Eric Drexler defined the field of molecular nanotechnology with his 1986 book "Engines of Creation." He envisioned nanoscale machines capable of manipulating matter at the atomic level, enabling molecular manufacturing of virtually any physical product. Drexler also identified the potential dangers, including the gray goo scenario where self-replicating nanobots consume all matter. His more recent work has focused on "comprehensive AI services" as a potentially safer path to advanced AI than autonomous agents. Drexler's vision of atomically precise manufacturing remains decades away, but each advance in materials science and synthetic biology moves us closer to his original insight: physics permits far more than current technology achieves.

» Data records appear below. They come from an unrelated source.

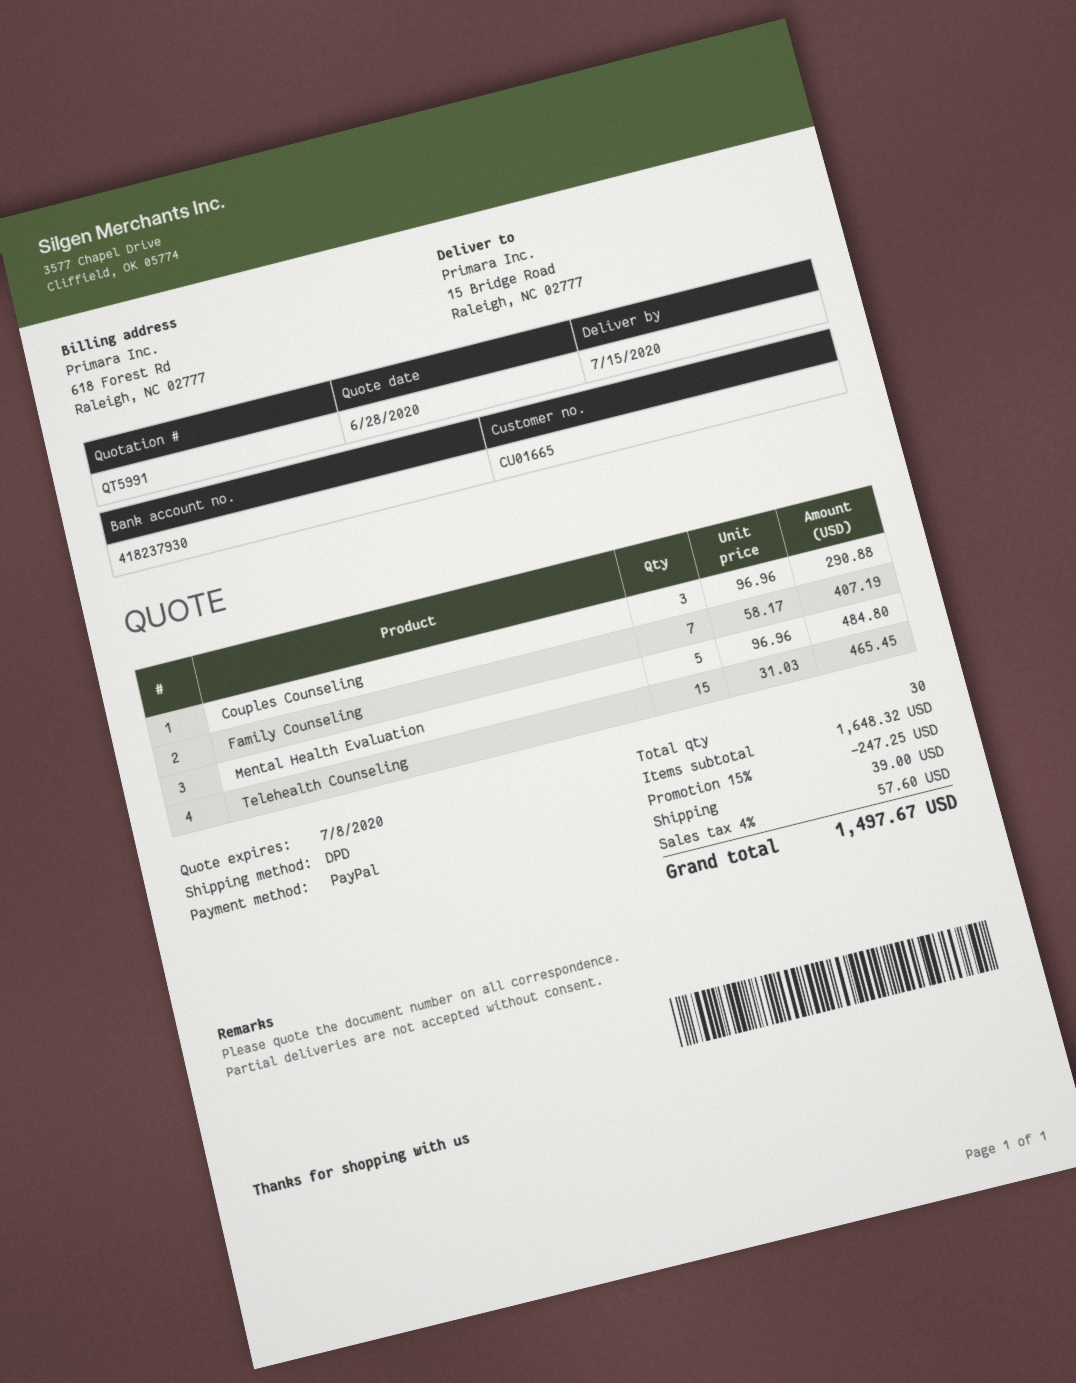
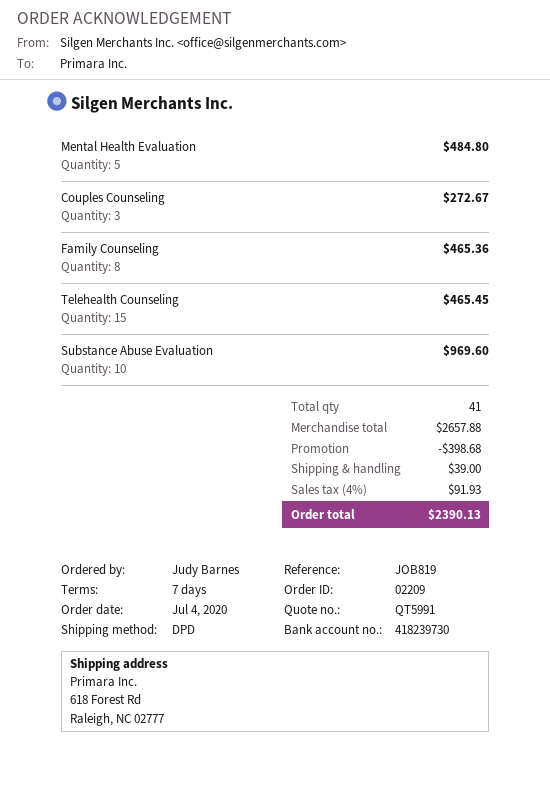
bank account: 418237930 -> 418239730
ship to: 15 Bridge Road, Raleigh, NC 02777 -> 618 Forest Rd, Raleigh, NC 02777
Couples Counseling: 3 for 290.88 -> 3 for 272.67
Family Counseling: 7 for 407.19 -> 8 for 465.36
Substance Abuse Evaluation: none -> 10 for 969.60
total quantity: 30 -> 41
subtotal: 1648.32 -> 2657.88
discount: 247.25 -> 398.68
tax: 4% = 57.60 -> 4% = 91.93
total: 1497.67 -> 2390.13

“Future technologies, if we develop them responsibly, could give us thorough control of the structure of matter, enabling wealth beyond the dreams of avarice.”
Radical Abundance · 2013
“Atomically precise manufacturing will bring a revolution in the material basis of civilization, a revolution as transformative as the Industrial Revolution.”
Radical Abundance · 2013
“Molecular assemblers will bring a new industrial revolution. They will let us make almost anything for the cost of potatoes.”
Engines of Creation · 1986
“The trajectory of AI development points to the emergence of asymptotically comprehensive, superintelligent-level AI services that can include the service of developing new services, both narrow and broad, guided by concrete human goals.”